### Work item
Your reply should be only the number of lines in the records that contain the word "SPORTS".

### Input data
Start of Block

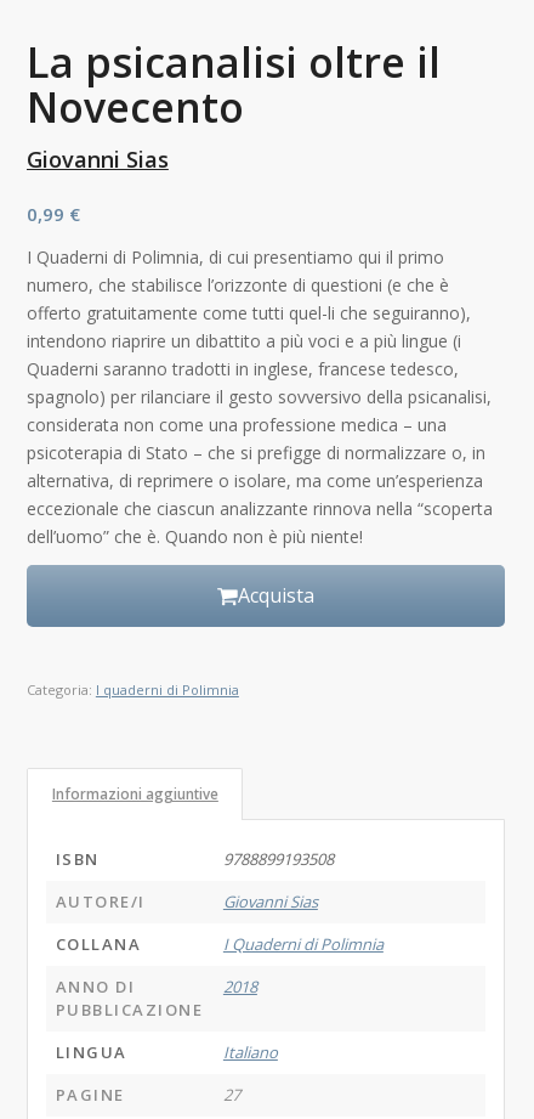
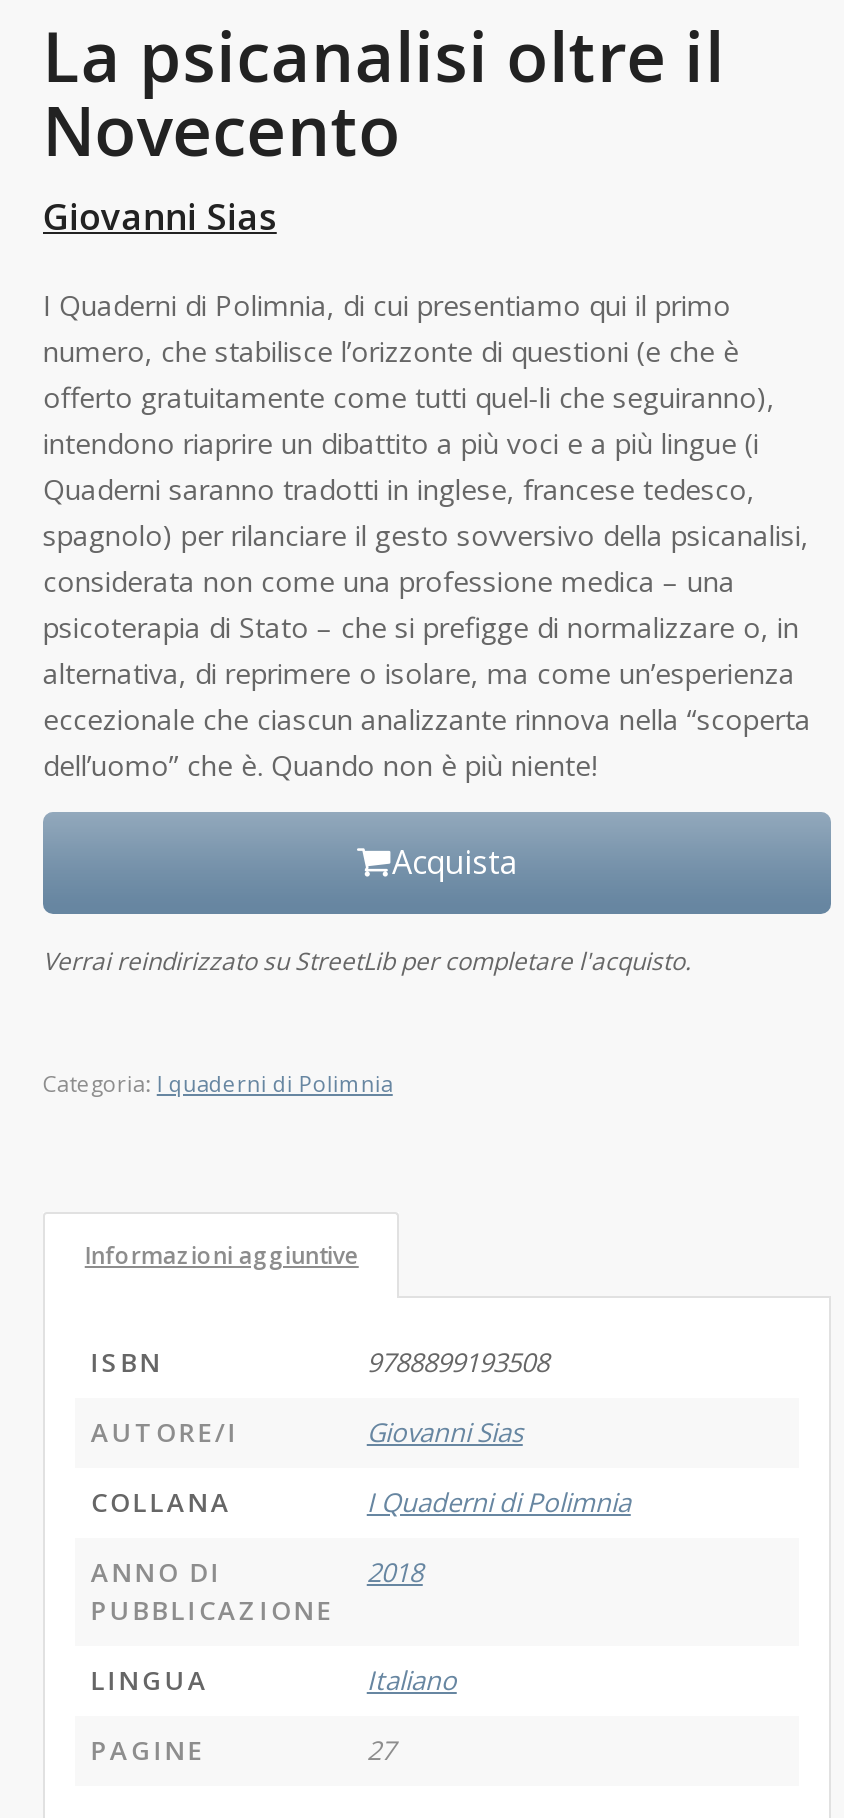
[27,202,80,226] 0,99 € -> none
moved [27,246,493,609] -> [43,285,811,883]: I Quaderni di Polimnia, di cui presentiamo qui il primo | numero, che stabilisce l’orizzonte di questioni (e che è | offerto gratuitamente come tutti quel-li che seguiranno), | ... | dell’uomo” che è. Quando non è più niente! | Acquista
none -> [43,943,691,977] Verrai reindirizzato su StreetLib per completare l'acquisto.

End of Block
Start of Block

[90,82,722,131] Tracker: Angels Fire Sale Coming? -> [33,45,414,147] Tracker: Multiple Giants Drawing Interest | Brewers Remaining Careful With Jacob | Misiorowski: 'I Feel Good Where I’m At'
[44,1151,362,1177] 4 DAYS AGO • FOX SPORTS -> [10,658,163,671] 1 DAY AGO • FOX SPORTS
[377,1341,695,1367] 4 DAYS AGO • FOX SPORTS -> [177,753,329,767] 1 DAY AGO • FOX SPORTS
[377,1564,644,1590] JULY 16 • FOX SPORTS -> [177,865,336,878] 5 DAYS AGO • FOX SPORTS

End of Block

### Answer space
3